167 points | by azhenley 102 days ago

6 comments

  • solipsism 100 days ago

    Readers beware -- this particular taxonomy of robustness vs resilience is not a pervasive or even common one. Often these terms are used completely synonymously. And often they are used with different subtleties that distinguish them.

    For example, some distinguish between the two terms in that robustness refers more to staying functional in the face of failures, where resilience refers more to the capability to work around failures (neither having anything to do in particular with whether the unknowns were unknown).

    The blog post author says that this taxonomy come straight from David woods, so there's no problem. Just keep in mind that most people don't use these terms in this particular way.

    • delias_ 100 days ago

      Outside of software, resilience engineering is an established field using this definition and disambiguating the others. Some info on the origins going back to the 70s http://erikhollnagel.com/ideas/resilience-engineering.html. It’s only the last 5-10 years that people in software have been getting involved

      • vageli 100 days ago

        > Readers beware -- this particular taxonomy of robustness vs resilience is not a pervasive or even common one. Often these terms are used completely synonymously. And often they are used with different subtleties that distinguish them.

        > For example, some distinguish between the two terms in that robustness refers more to staying functional in the face of failures, where resilience refers more to the capability to work around failures (neither having anything to do in particular with whether the unknowns were unknown).

        > The blog post author says that this taxonomy come straight from David woods, so there's no problem. Just keep in mind that most people don't use these terms in this particular way.
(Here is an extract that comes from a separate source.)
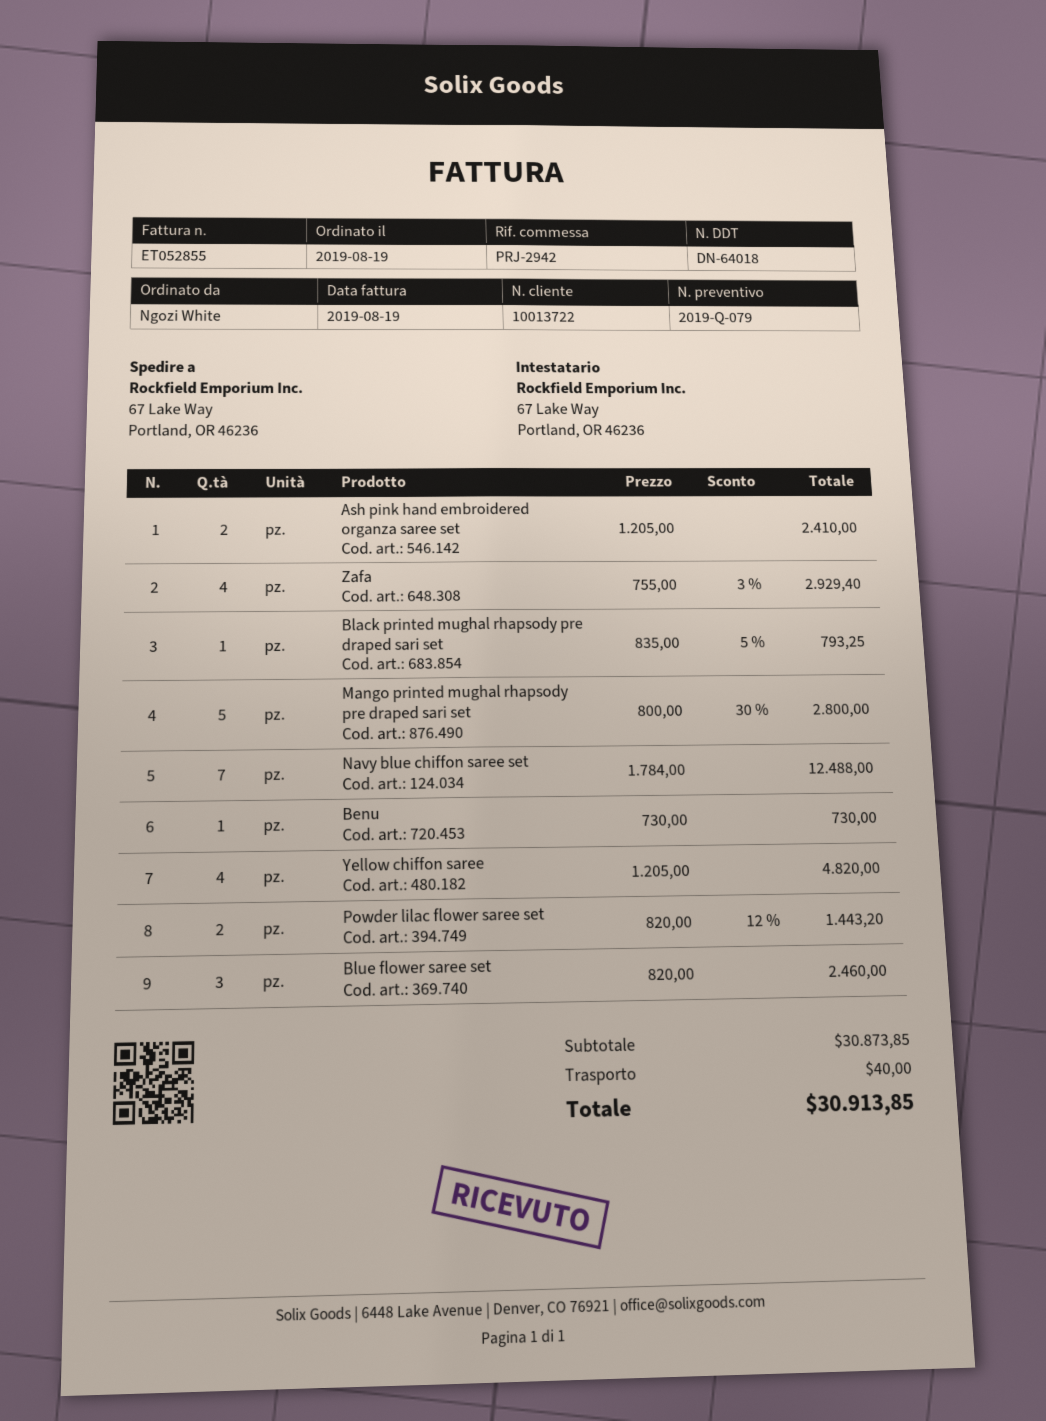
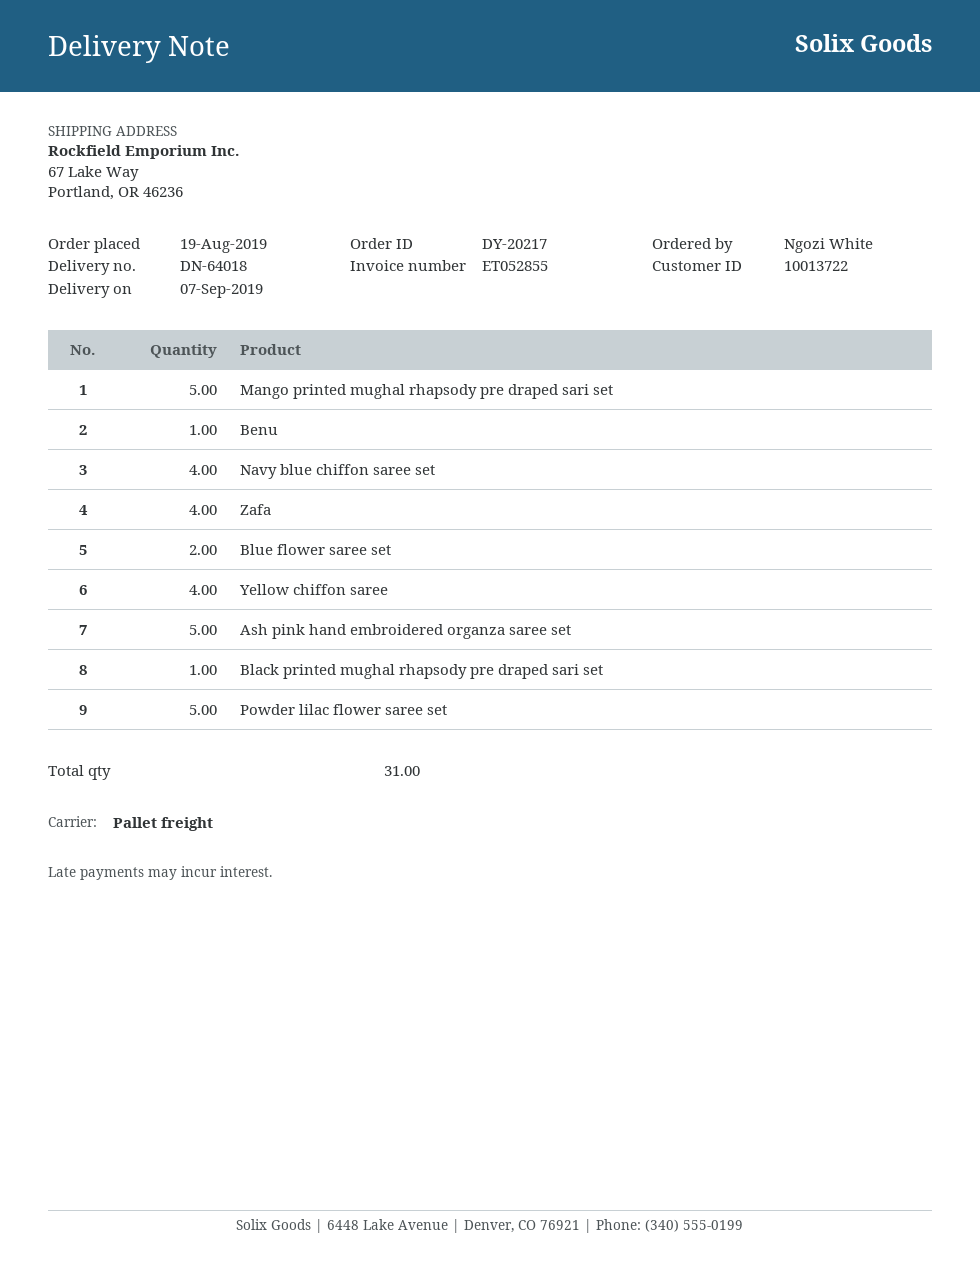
Ash pink hand embroidered organza saree set: 2 -> 5
Navy blue chiffon saree set: 7 -> 4
Powder lilac flower saree set: 2 -> 5
Blue flower saree set: 3 -> 2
        Can you go into more detail with specific examples between the two that highlight the differences? "Working around failures" and "staying functional in the face of failures" sound borderline synonymous to me, so I'm curious how that plays out in practice.

        • fao_ 100 days ago

          > "Working around failures" and "staying functional in the face of failures" sound borderline synonymous to me

          One is going around the iceberg, the other is ensuring the Titanic can sail on with a couple of huge holes in it's hull.
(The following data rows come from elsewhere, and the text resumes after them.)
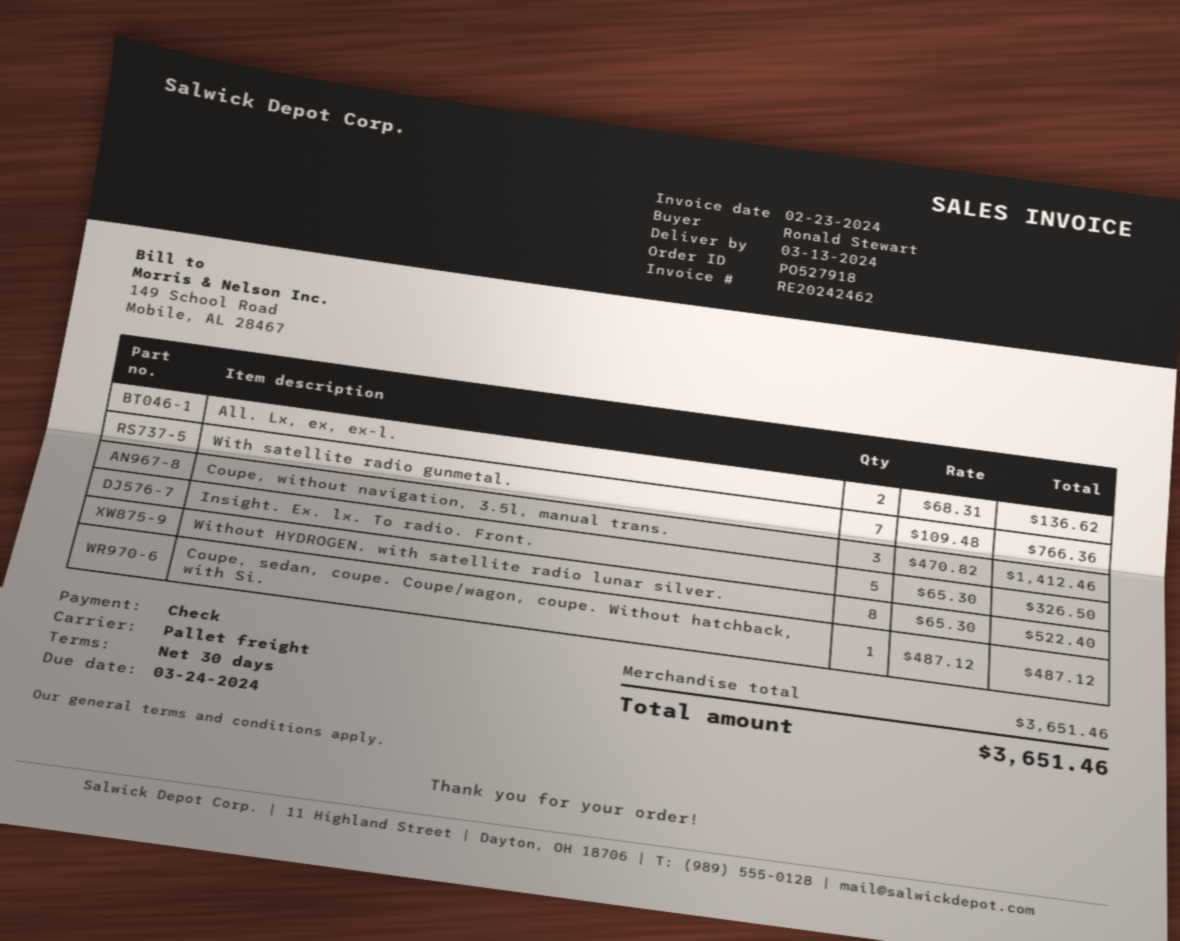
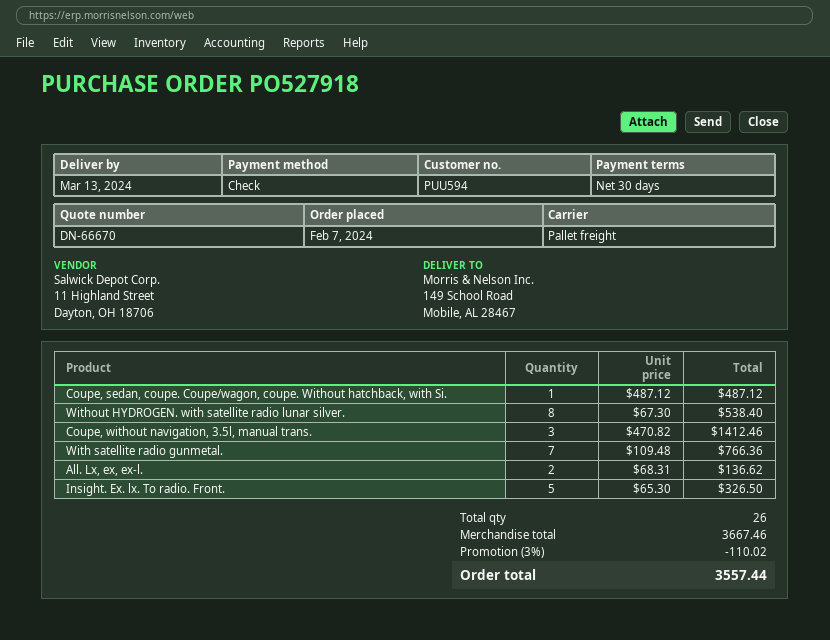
Without HYDROGEN. with satellite radio lunar silver.: 8 x 65.30 = 522.40 -> 8 x 67.30 = 538.40
subtotal: 3651.46 -> 3667.46
discount: none -> 3% = 110.02
total: 3651.46 -> 3557.44

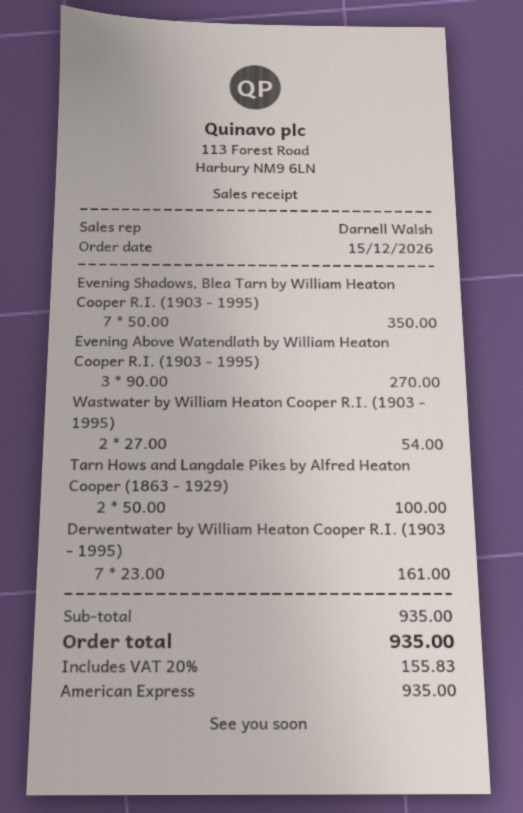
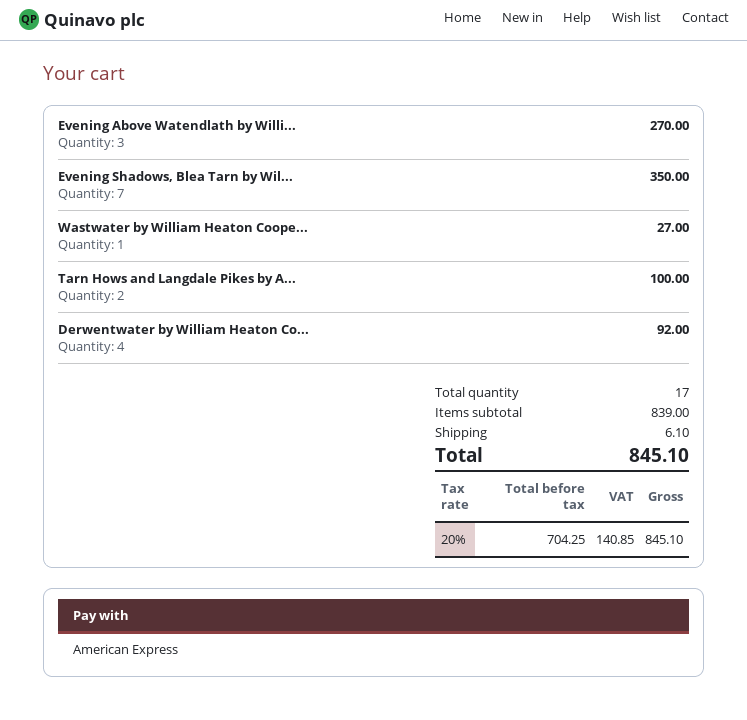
Wastwater by William Heaton Cooper R.I. (1903 - 1995): 2 for 54.00 -> 1 for 27.00
Derwentwater by William Heaton Cooper R.I. (1903 - 1995): 7 for 161.00 -> 4 for 92.00
subtotal: 935.00 -> 839.00
shipping: none -> 6.10
tax: 20% = 155.83 -> 20% = 140.85
total: 935.00 -> 845.10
          • vageli 92 days ago

            If the Titanic does not hit the iceberg, it does not enter a failure mode. That doesn't sound like "working around failures" but "avoiding failure" which seems very different.

      • rdoherty 100 days ago

        This is a great overview. I would also recommend Dekker's book The Field Guide to Understanding Human Error [1]. It's a bit easier to read than Drift Into Failure, which I found to be very dense.
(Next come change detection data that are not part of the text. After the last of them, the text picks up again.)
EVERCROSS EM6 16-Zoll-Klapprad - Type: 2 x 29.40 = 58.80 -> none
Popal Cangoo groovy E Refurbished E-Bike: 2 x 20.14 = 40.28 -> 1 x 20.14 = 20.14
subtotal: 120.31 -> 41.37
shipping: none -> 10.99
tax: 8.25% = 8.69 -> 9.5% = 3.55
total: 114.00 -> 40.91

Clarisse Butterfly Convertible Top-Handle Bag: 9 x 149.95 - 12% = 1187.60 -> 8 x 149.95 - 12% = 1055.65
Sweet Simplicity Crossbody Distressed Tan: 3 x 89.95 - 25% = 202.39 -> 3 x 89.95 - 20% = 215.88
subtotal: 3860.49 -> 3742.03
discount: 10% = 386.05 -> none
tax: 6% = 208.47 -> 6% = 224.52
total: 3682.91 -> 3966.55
        1: https://www.amazon.com/Field-Guide-Understanding-Human-Error...

        • FigmentEngine 100 days ago

          The team I work on at AWS wrote a paper on this https://d1.awsstatic.com/whitepapers/architecture/AWS-Reliab... covers concepts such as Recovery Oriented Computing (ROC) etc

        • DyslexicAtheist 100 days ago

          I think the work by NN Taleb on Fat Tails, Black Swans and Antifragility at least deserves a mention on this list.

          Edit: also this USCSB youtube channel has some cool info on disaster engineering https://www.youtube.com/channel/UCXIkr0SRTnZO4_QpZozvCCA (see also https://www.csb.gov/videos/)

          • nwhatt 100 days ago

            I love small concise mini-syllabi’s like this. Just give me the big papers and set some context.

            • jonahhorowitz 100 days ago

              I've been trying to implement and apply these principals at my $job. It's so helpful to have an intro guide published with all the supplemental reading. I'm going to send this around to all my teams.

              • sexisfun 100 days ago

                Is it specific enough to give them direction?